Disclaimer: highly inspired from PL infra job post
Scope for Medusa:
- Develop best practices on the Medusa node software AND on the contracts for monitoring
- Work with the web3 engineer to have alerts etc for monitoring attacks on the contracts or failure on the network
- In charge of the deployment, the kubernetes docker etc infra to deploy a node and responsible for helping partners and debugging deployment issues in the community
Potential for part time at the beginning
Role:
- Design, develop, and maintain infrastructure in a mix of cloud-based and traditional environments to power large-scale, massively distributed, fault-tolerant services while ensuring the highest security standards.
- Work with standard tools to monitor and inspect the different deployments -- choosing and creating tooling to quickly assess health, evolution, and any adjustments needed.

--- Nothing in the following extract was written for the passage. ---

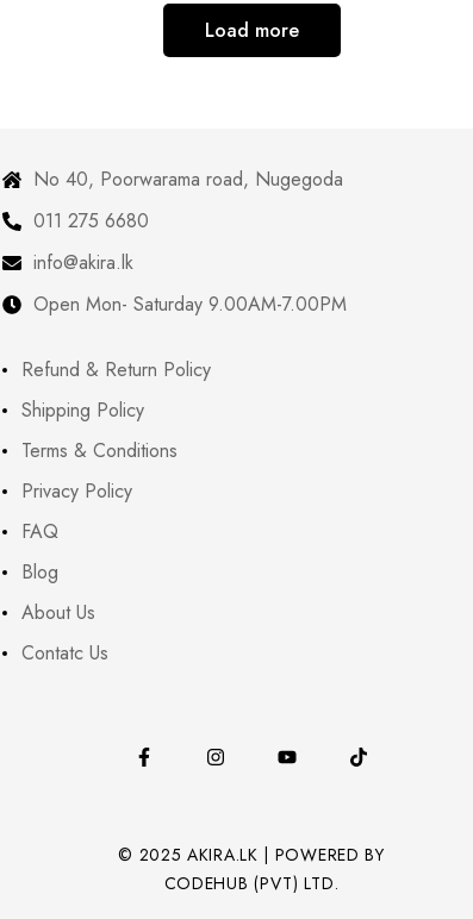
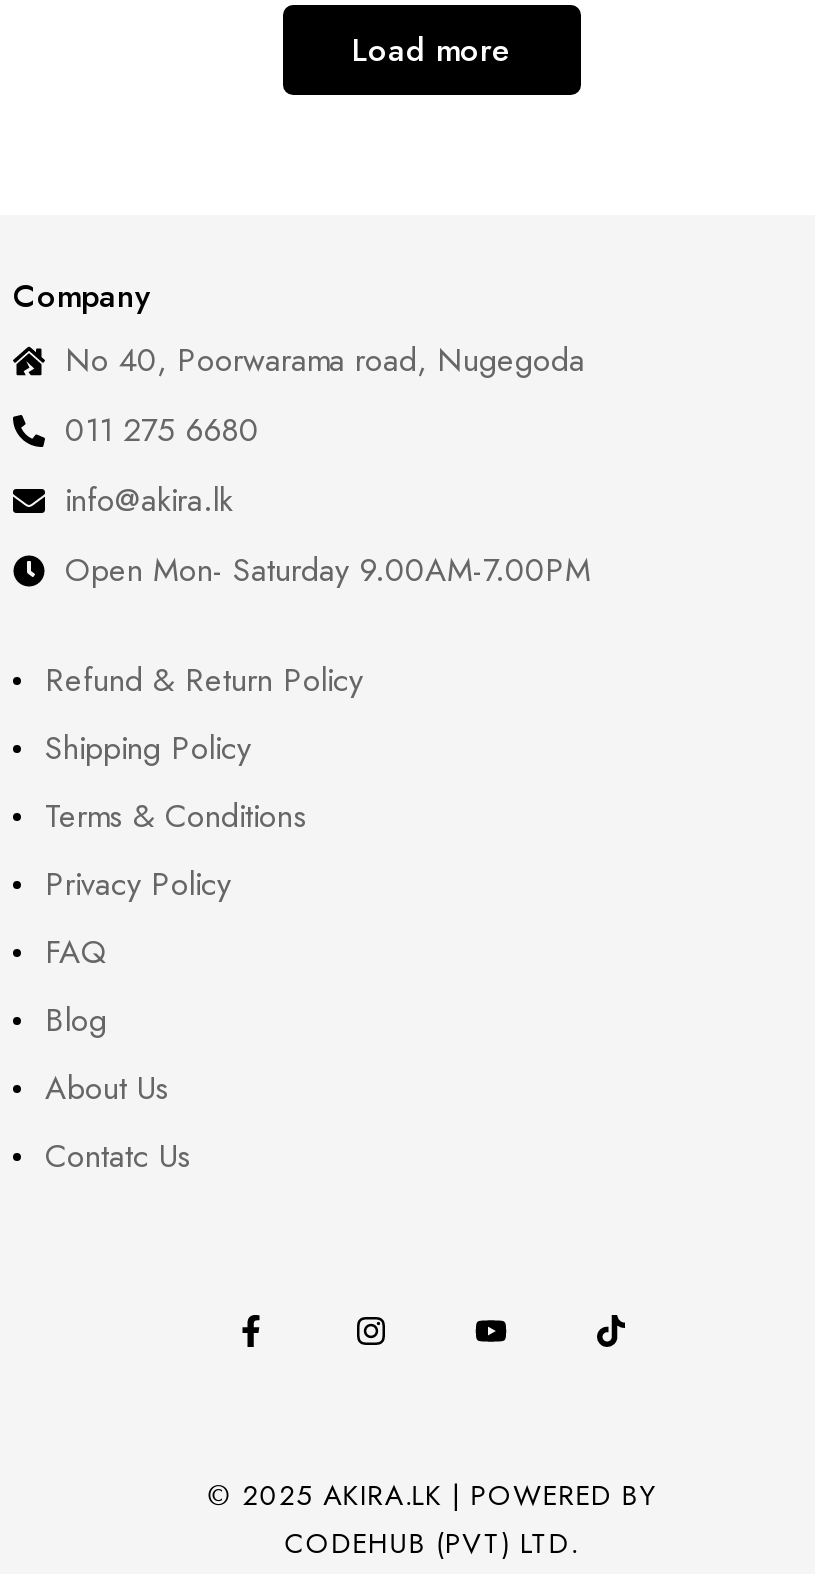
none -> [13,273,151,319] Company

- Work alongside a cross-functional team including software design & development, product management, and ecosystem engineers. Provide technical leadership, support, and best-practices to stakeholders across the PL Network (inside/outside the org).

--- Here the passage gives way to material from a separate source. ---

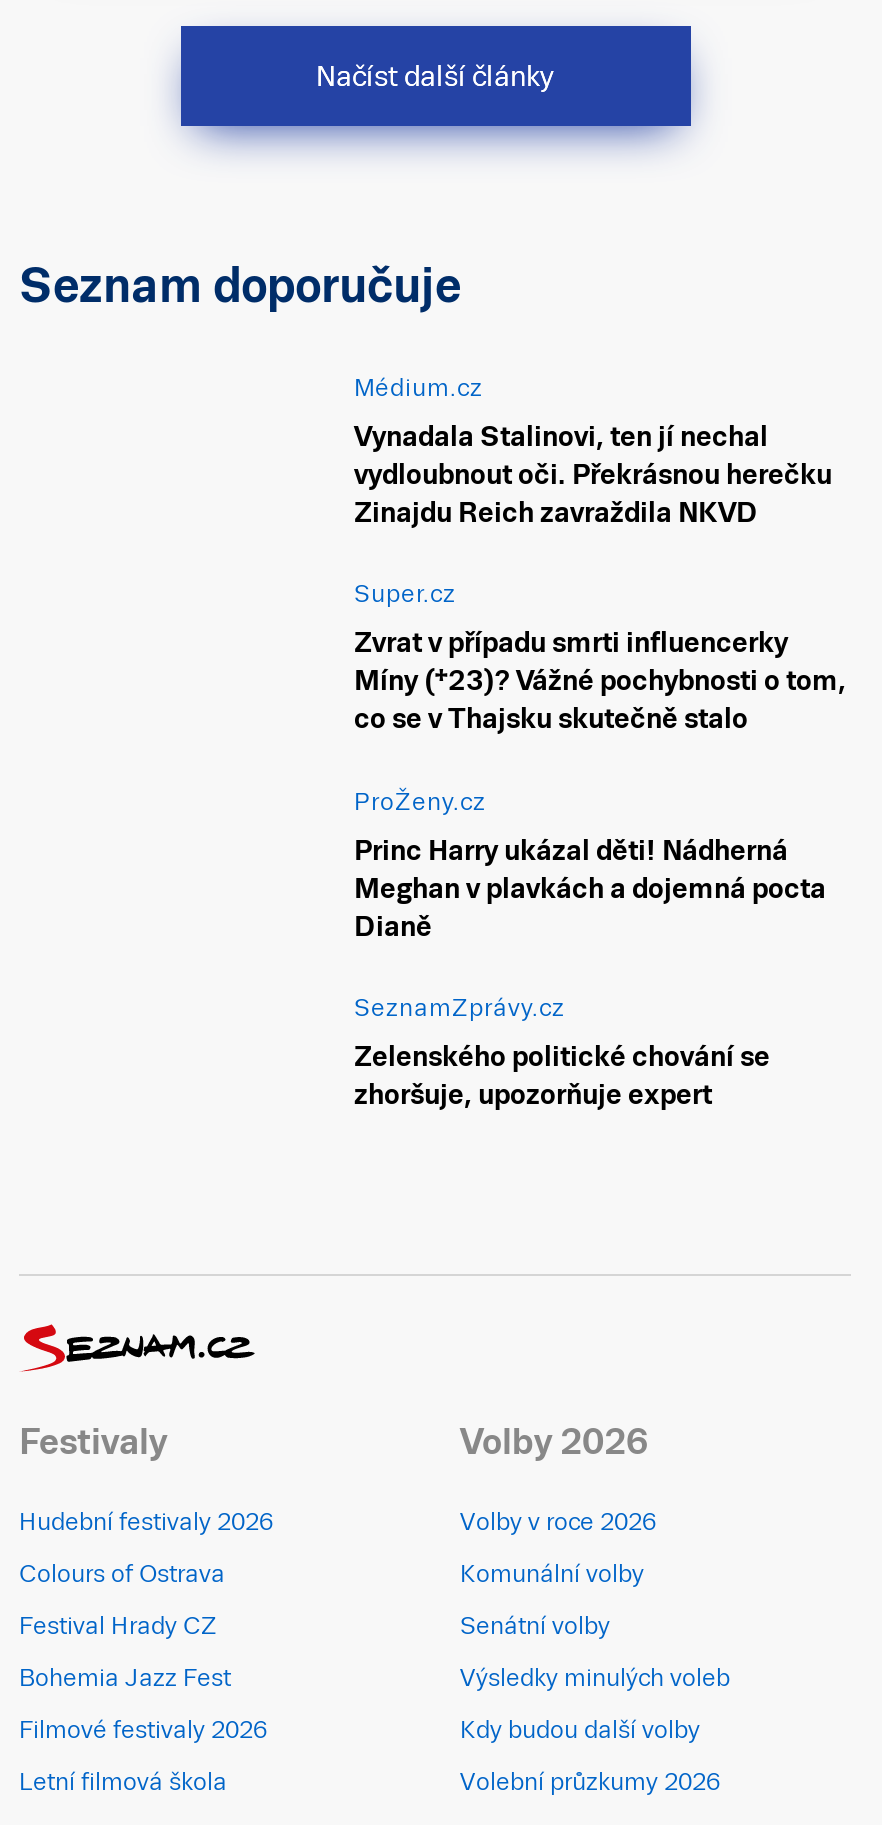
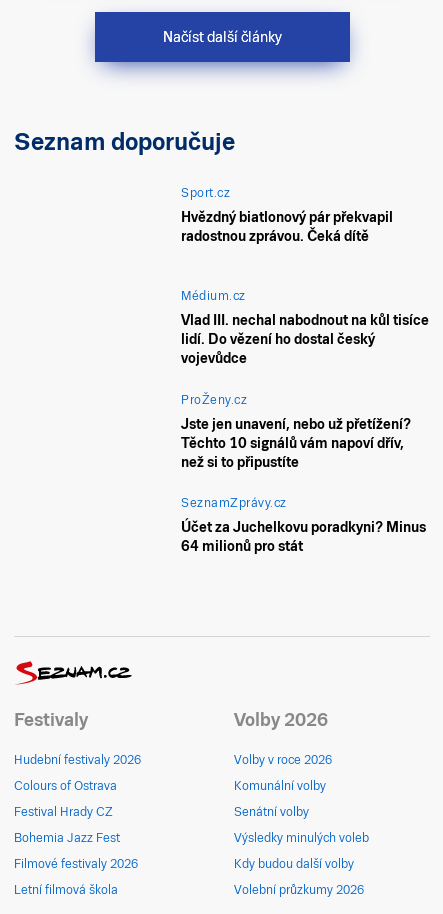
none -> [182,186,394,244] Sport.cz | Hvězdný biatlonový pár překvapil | radostnou zprávou. Čeká dítě
moved [354,374,483,402] -> [182,289,246,303]: Médium.cz
[354,420,846,735] Vynadala Stalinovi, ten jí nechal | vydloubnout oči. Překrásnou herečku | Zinajdu Reich zavraždila NKVD | Super.cz | Zvrat v případu smrti influencerky | Míny (†23)? Vážné pochybnosti o tom, | co se v Thajsku skutečně stalo -> [182,312,430,366] Vlad III. nechal nabodnout na kůl tisíce | lidí. Do vězení ho dostal český | vojevůdce
[354,834,826,942] Princ Harry ukázal děti! Nádherná | Meghan v plavkách a dojemná pocta | Dianě -> [182,416,412,470] Jste jen unavení, nebo už přetížení? | Těchto 10 signálů vám napoví dřív, | než si to připustíte
[354,1041,770,1111] Zelenského politické chování se | zhoršuje, upozorňuje expert -> [182,519,426,554] Účet za Juchelkovu poradkyni? Minus | 64 milionů pro stát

- Incorporate monitoring, alerting, and observability to support services that allow us to maintain the highest standards of security, reliability and uptime.

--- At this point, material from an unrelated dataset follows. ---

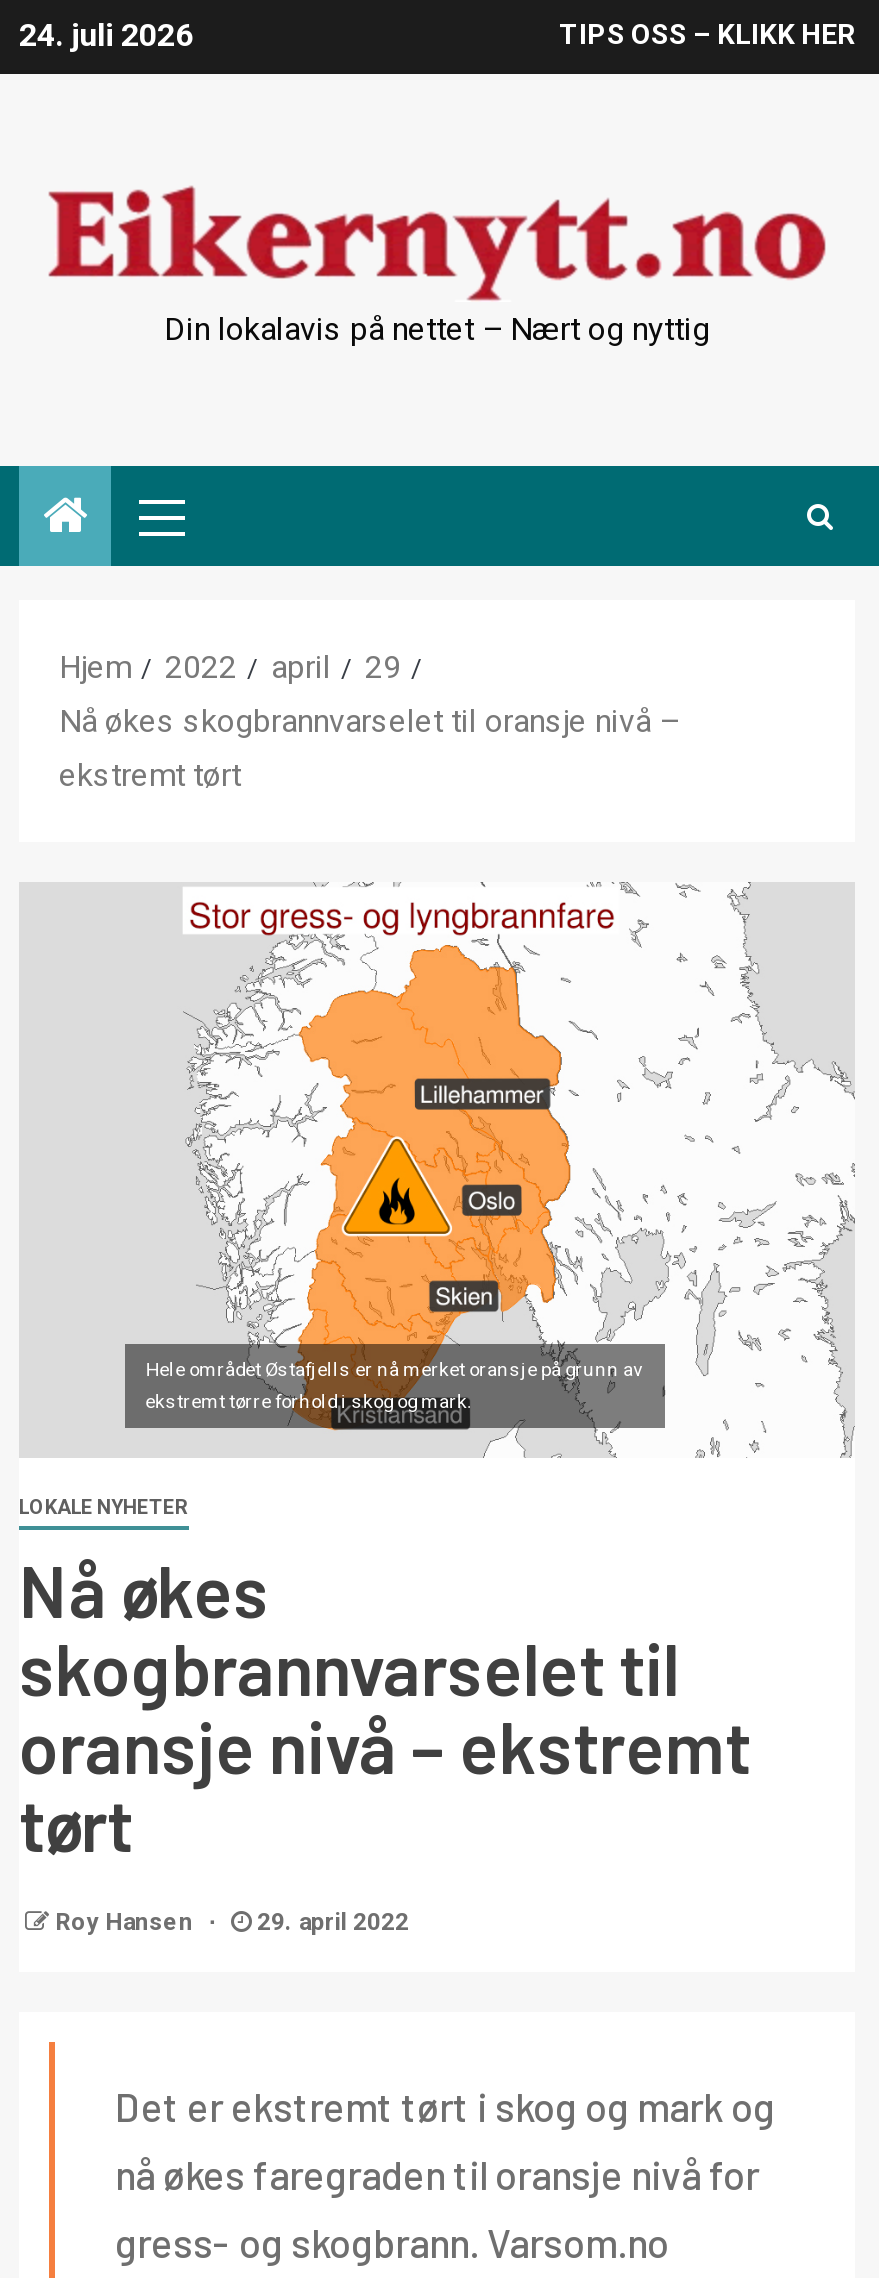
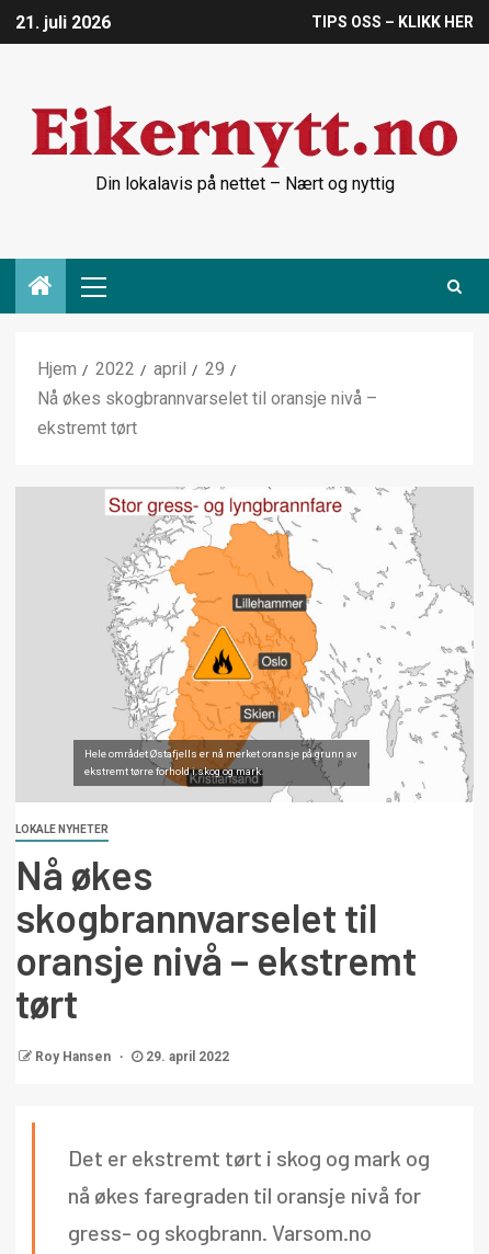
[19,16,193,54] 24. juli 2026 -> [15,12,111,33] 21. juli 2026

- Scale systems sustainably through mechanisms like automation, and evolve systems by pushing for changes that improve reliability and developer velocity.
Ideal Expectations:
- Have experience deploying production-grade infrastructure in an automated, reliable, and portable manner using Continuous Integration & Continuous Deployment tools such as GitHub Actions, CircleCI, TravisCI, or similar.
- Comfortable with software-defined infrastructure & configuration management tools such as Terraform, Ansible, or similar.
- Experience with contemporary monitoring & metrics tools such as Prometheus, Grafana, InfluxDB, etc.
- Experience with container orchestration technologies such as Kubernetes, etc.
- Deep understanding and experience with core Internet protocols (BGP, IP, TCP, DNS, TLS, HTTP), data caching in networks, and Linux system administration.
- Have experience designing, administering, and securing cloud environments.
- Place high value in documentation, and sharing of knowledge through effective written and verbal communication with internal and external stakeholders.